» **Exercise details**: Using the entries that follow, establish how many lines contain the word "content" and give only that figure.

------------------------------

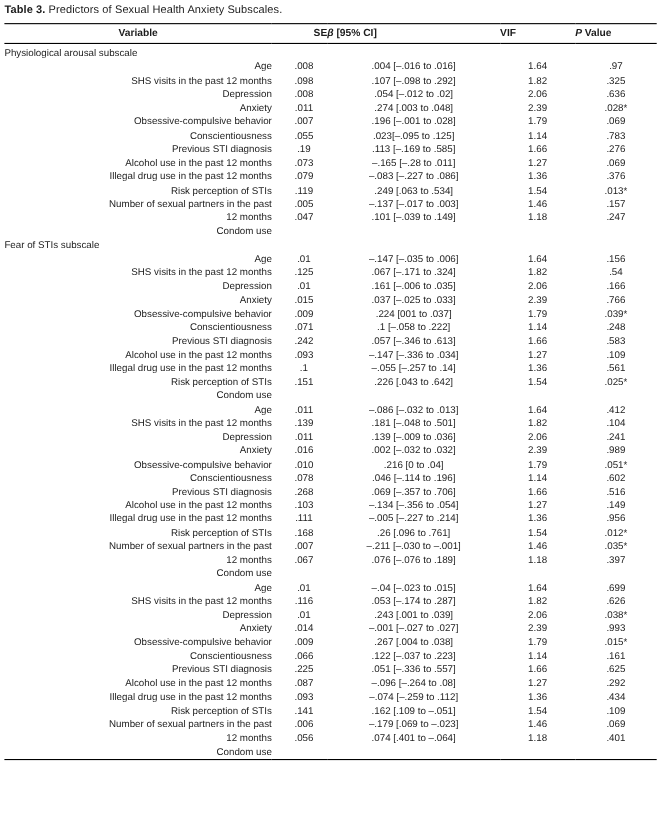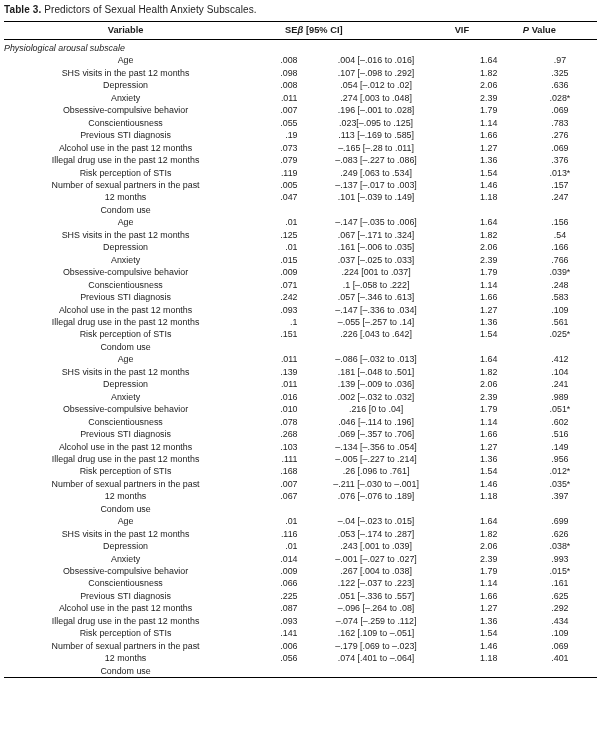--- a/index.html
+++ b/index.html
@@ -66,7 +66,6 @@
     padding-left: 8px;
   }
   tbody td.section-label {
-    font-style: italic;
     text-align: left;
   }
   tbody tr.first-section td.section-label {

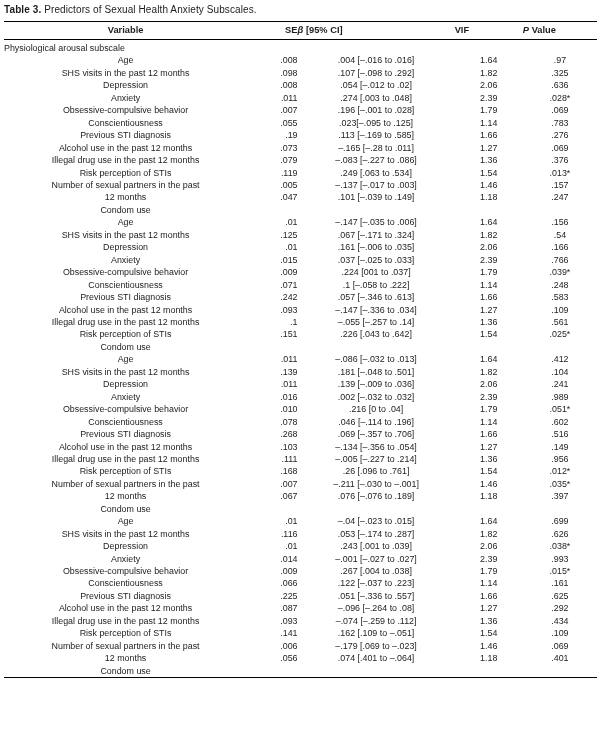--- a/index.html
+++ b/index.html
@@ -59,7 +59,7 @@
     overflow: visible;
   }
   tbody td:first-child {
-    text-align: center;
+    text-align: right;
   }
   tbody td.cell-se {
     text-align: right;

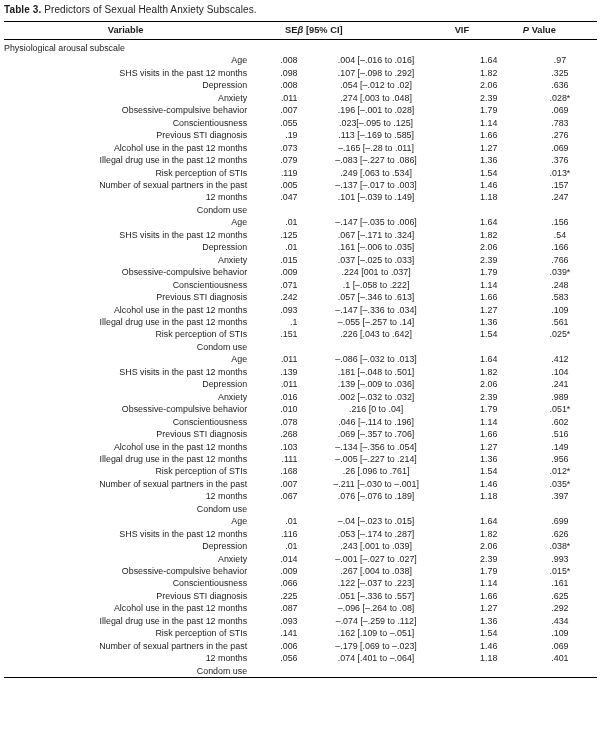--- a/index.html
+++ b/index.html
@@ -62,7 +62,7 @@
     text-align: right;
   }
   tbody td.cell-se {
-    text-align: right;
+    text-align: center;
     padding-left: 8px;
   }
   tbody td.section-label {

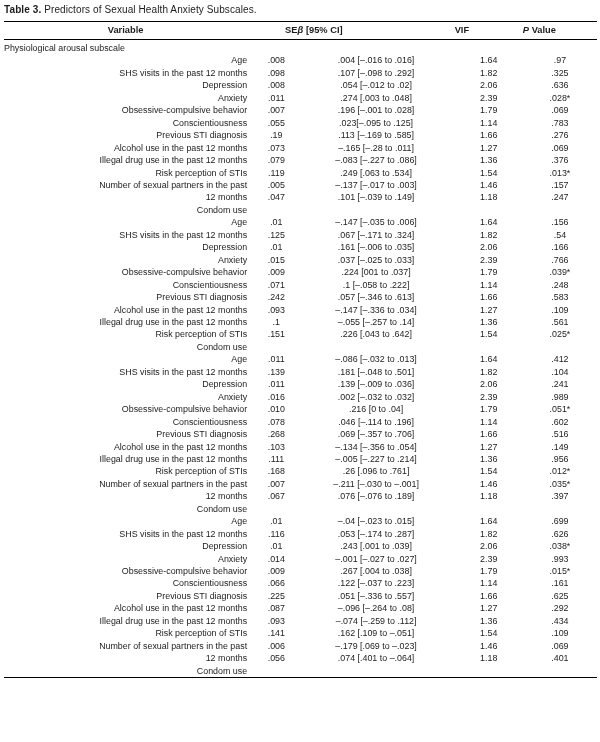--- a/index.html
+++ b/index.html
@@ -191,6 +191,9 @@
           <td class="cell-pvalue"></td>
         </tr>
         <tr>
+          <td colspan="5" class="section-label">Fear of STIs subscale</td>
+        </tr>
+        <tr>
           <td class="cell-variable">Age</td>
           <td class="cell-se">.01</td>
           <td class="cell-beta">–.147 [–.035 to .006]</td>

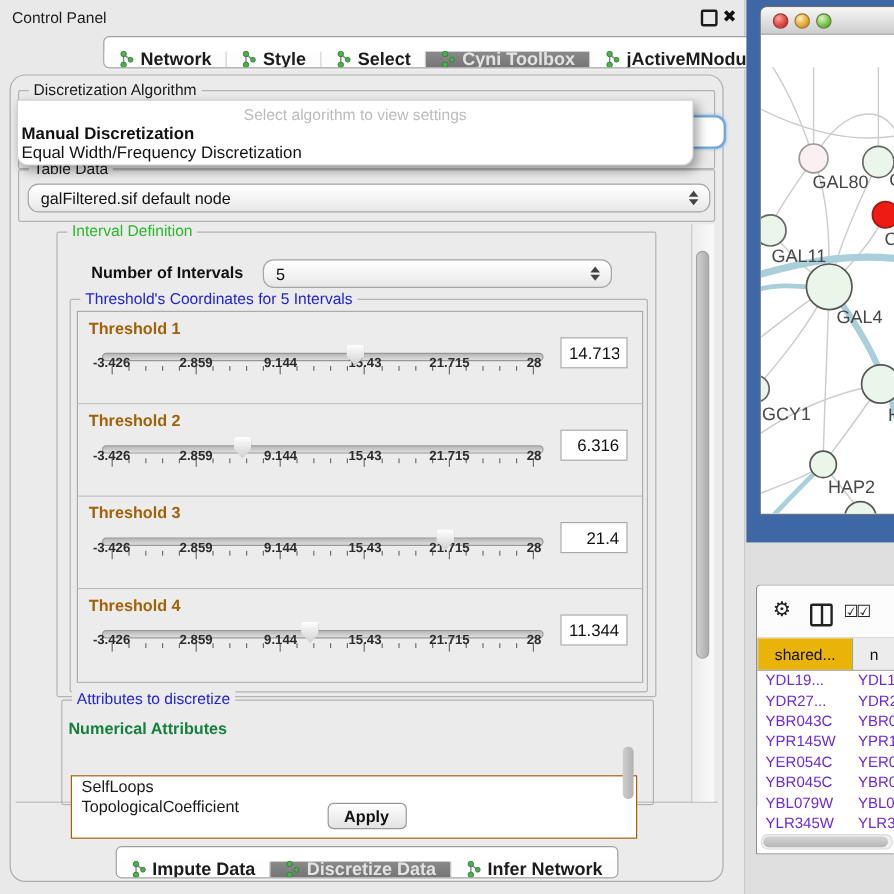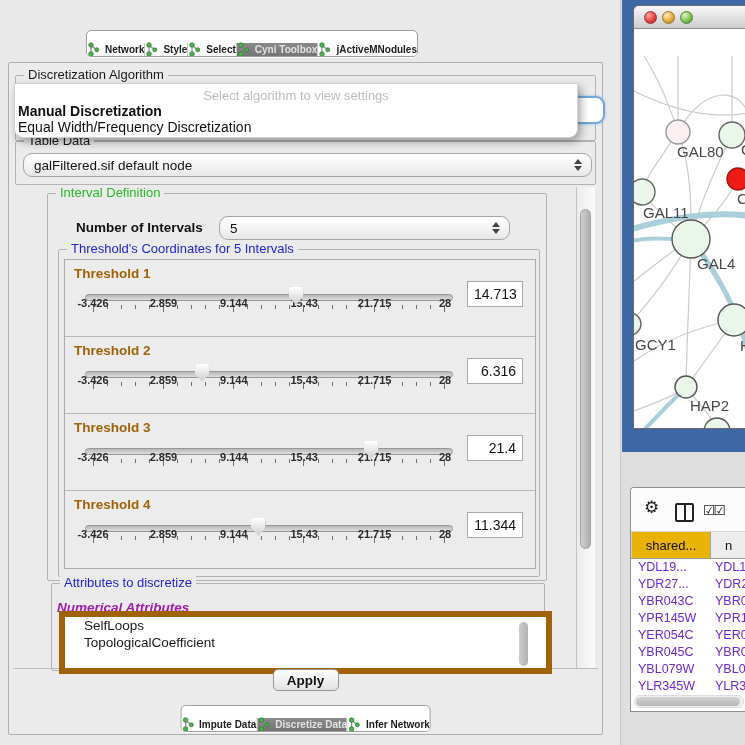--- a/index.html
+++ b/index.html
@@ -114,6 +114,11 @@
 <div class="screen">
 
   <section class="control-panel">
+    <div class="cp-titlebar">
+      <span class="cp-title">Control Panel</span>
+      <span class="float-btn"></span>
+      <span class="close-btn">✖</span>
+    </div>
 
     <nav class="seg-tabs top-tabs">
         <button class="seg">

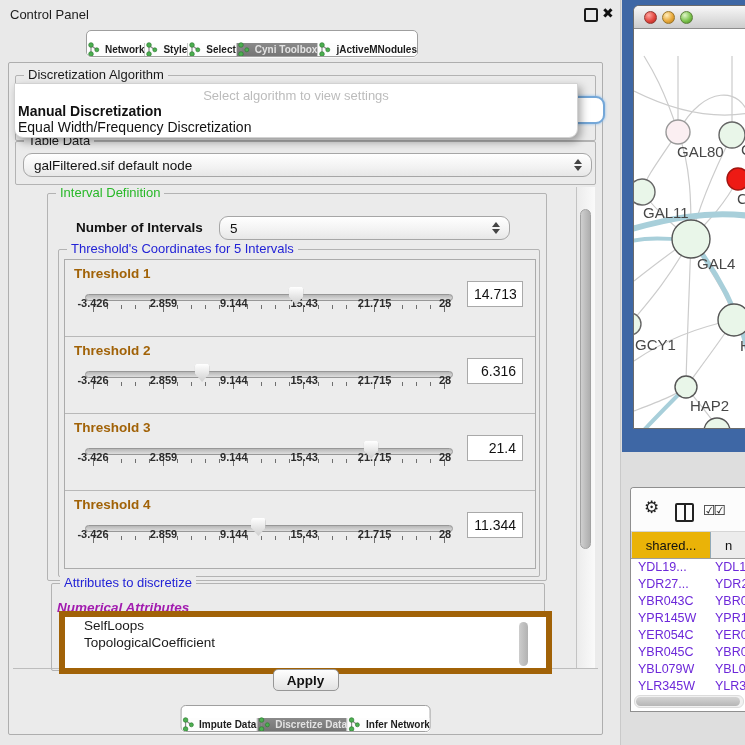--- a/index.html
+++ b/index.html
@@ -14,7 +14,7 @@
 
   
   .seg-tabs{position:absolute;display:flex;height:25px;border:1px solid #9f9f9f;border-radius:5px;background:#fff;overflow:hidden;box-shadow:0 1px 0 rgba(255,255,255,.7);}
-  .seg{display:flex;align-items:center;gap:5px;padding:0 0;font-size:10px;font-weight:600;color:#1c1c1c;background:#fdfdfd;border:none;border-right:1px solid #c9c9c9;cursor:default;white-space:nowrap;margin-top:12px;}
+  .seg{display:flex;align-items:center;gap:5px;padding:0 12px;font-size:15px;font-weight:600;color:#1c1c1c;background:#fdfdfd;border:none;border-right:1px solid #c9c9c9;cursor:default;white-space:nowrap;margin-top:12px;}
   .seg:last-child{border-right:none;}
   .seg.sel{background:linear-gradient(#8a8a8a,#757575);color:#e3e3e3;}
   .top-tabs{left:86px;top:30px;}

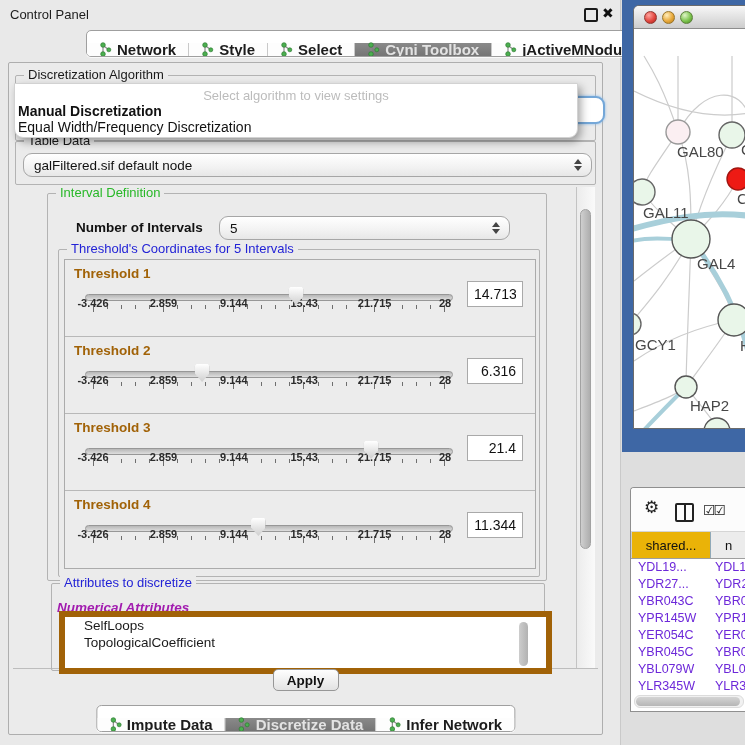--- a/index.html
+++ b/index.html
@@ -21,7 +21,7 @@
   .net-glyph{display:inline-flex;width:13px;height:15px;}
 
   
-  .content-panel{position:absolute;left:8px;top:62px;width:593px;height:671px;border:1px solid #aeaeae;border-radius:2px;background:#ebebeb;}
+  .content-panel{position:absolute;left:8px;top:62px;width:593px;height:671px;border:1px solid #aeaeae;border-radius:13px;background:#ebebeb;}
   .group{position:absolute;border:1px solid #b3b3b3;border-radius:2px;}
   .gtitle{position:absolute;top:-9px;left:8px;background:#ebebeb;padding:0 4px;font-size:13px;white-space:nowrap;}
   .g-black{color:#1a1a1a;}

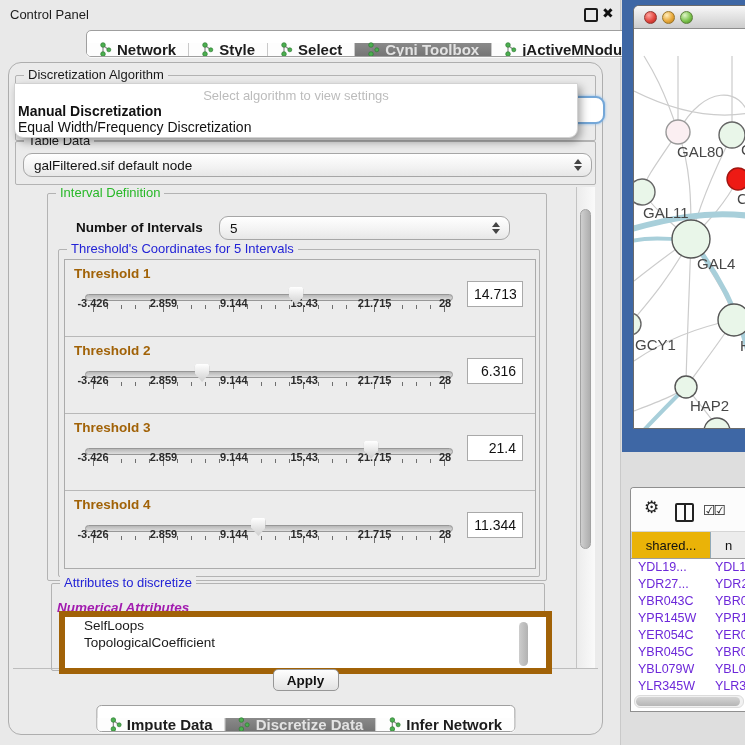--- a/index.html
+++ b/index.html
@@ -61,7 +61,7 @@
   .th-value{position:absolute;left:402px;top:21px;width:56px;height:26px;border:1px solid #a9a9a9;background:#fff;font-size:14px;text-align:right;padding:0 6px;box-sizing:border-box;font-family:"Liberation Sans","DejaVu Sans",sans-serif;color:#111;}
 
   
-  .attr-title{position:absolute;left:48px;top:537px;font-size:13.5px;font-weight:bold;color:#a21caf;font-style:italic;}
+  .attr-title{position:absolute;left:48px;top:537px;font-size:13.5px;font-weight:bold;color:#15803d;}
   .attr-list{position:absolute;left:50px;top:548px;width:470px;height:51px;background:#fff;border:6px solid #a16207;overflow:hidden;padding-left:11px;}
   .attr-item{font-size:13.5px;color:#1a1a1a;padding:1px 0 1px 8px;white-space:nowrap;}
   .attr-vsb{position:absolute;right:1px;top:3px;width:9px;height:44px;border-radius:5px;background:linear-gradient(to right,#cdcdcd,#b2b2b2);}

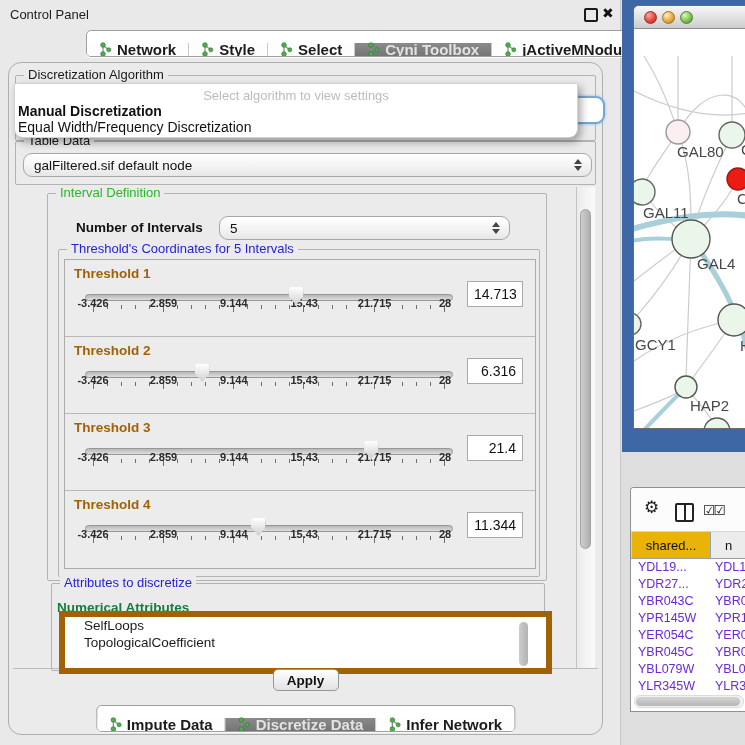--- a/index.html
+++ b/index.html
@@ -62,7 +62,7 @@
 
   
   .attr-title{position:absolute;left:48px;top:537px;font-size:13.5px;font-weight:bold;color:#15803d;}
-  .attr-list{position:absolute;left:50px;top:548px;width:470px;height:51px;background:#fff;border:6px solid #a16207;overflow:hidden;padding-left:11px;}
+  .attr-list{position:absolute;left:50px;top:583px;width:470px;height:51px;background:#fff;border:1px solid #a16207;overflow:hidden;}
   .attr-item{font-size:13.5px;color:#1a1a1a;padding:1px 0 1px 8px;white-space:nowrap;}
   .attr-vsb{position:absolute;right:1px;top:3px;width:9px;height:44px;border-radius:5px;background:linear-gradient(to right,#cdcdcd,#b2b2b2);}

------------------------------

» **Answer space**: 2